Anyone who has ever seen an agility competition is well aware of how fast-paced and exciting they can be. Seeing dogs fly through courses is always entertaining and for the dogs, it’s one of the best kinds of mental and physical exercise that they can participate in. Utilizing weaving poles, tunnels, and plenty of jumps, an agility course requires training and concentration, testing the abilities of both dog and handler under pressure.
While agility may be a high octane sport, it can also be a way to simply bond and exercise with your dog. Competitions aren’t a necessity, but agility courses both inside and outside of the competitive circles all have a few certain things in common. Among the most recognizable of the obstacles is the bar jump: a hurdle which requires the dog to leap over it without knocking off the loose bar that designates the height of the jump. This obstacle is one of the most important to learn and master in order to succeed at the sport of agility.

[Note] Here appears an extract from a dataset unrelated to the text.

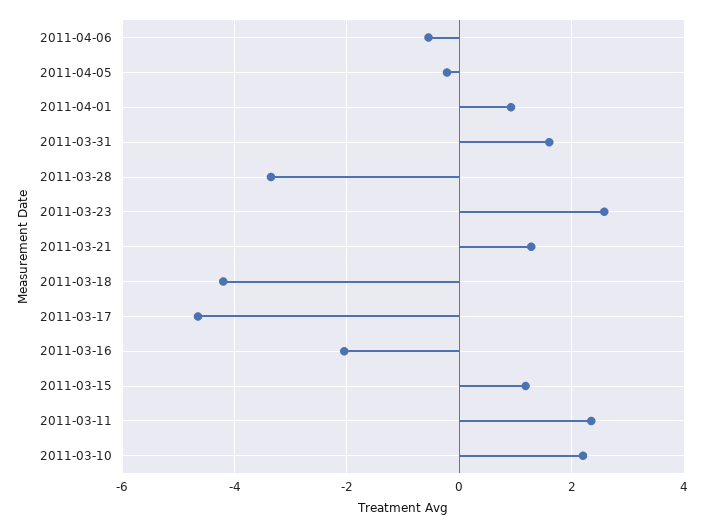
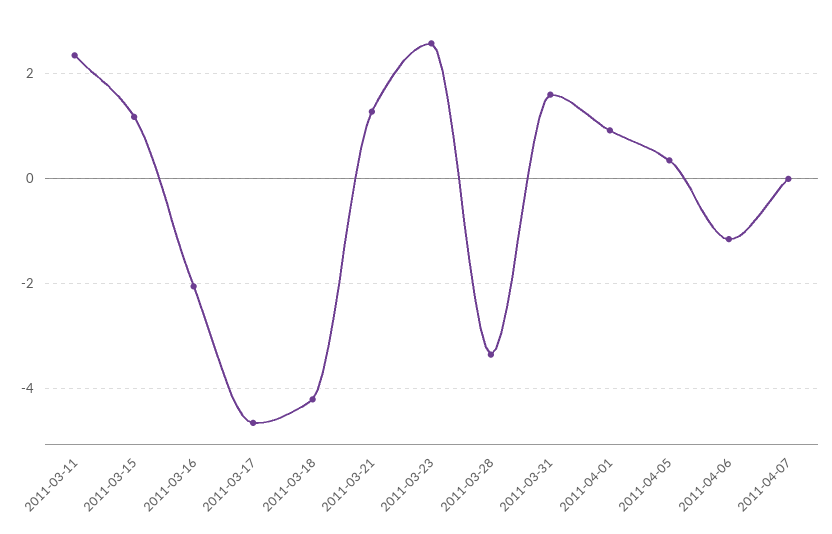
2011-04-06: -0.6 -> -1.2
2011-04-05: -0.2 -> 0.4
2011-03-10: 2.2 -> none
2011-04-07: none -> 0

The bar jump is challenging in the sense that your dog must be in control of his jump in order to time it well enough to avoid knocking the bar off of the hurdle. Not only must your dog control his jump, but speed is also a factor. Too fast and your dog could stumble when trying to go to the next obstacle, too slow and he might not make the jump. Despite this, training your dog to jump over these hurdles is often the easiest first step to agility training and can set the expectations of how readily your dog may adjust to other obstacles.
This training is best for dogs who have finished growing. For many breeds, this means 18 months or older. Overworking a dog’s body before he’s finished developing can cause severe injury or other permanent damage and bar jump training is not recommended for puppies. Caution is also needed for senior dogs who may have joint problems, as jump training can exacerbate them. Always consult a veterinarian before beginning agility training.
To begin, you’ll either need to purchase a set of hurdles or construct them yourself. This can be done easily with either items found around the home or with materials purchased from a home improvement store. Just be sure that any items you use are safe for your dog to practice with. The bar on the hurdle should be removable and adjustable for height and should fall away easily if knocked. Heavy bars may injure your dog, so be sure that the material used for it is light and preferably hollow.
You’ll also need a designated area for your jump training such as an outdoor yard or a large room with a lot of floor space. Work on a reliable ‘sit’ and ‘stay’ with your dog before training for jumps. You may also want to use a leash to keep your dog in the immediate area. Gather some treats or a toy for a reward and you’re ready to go!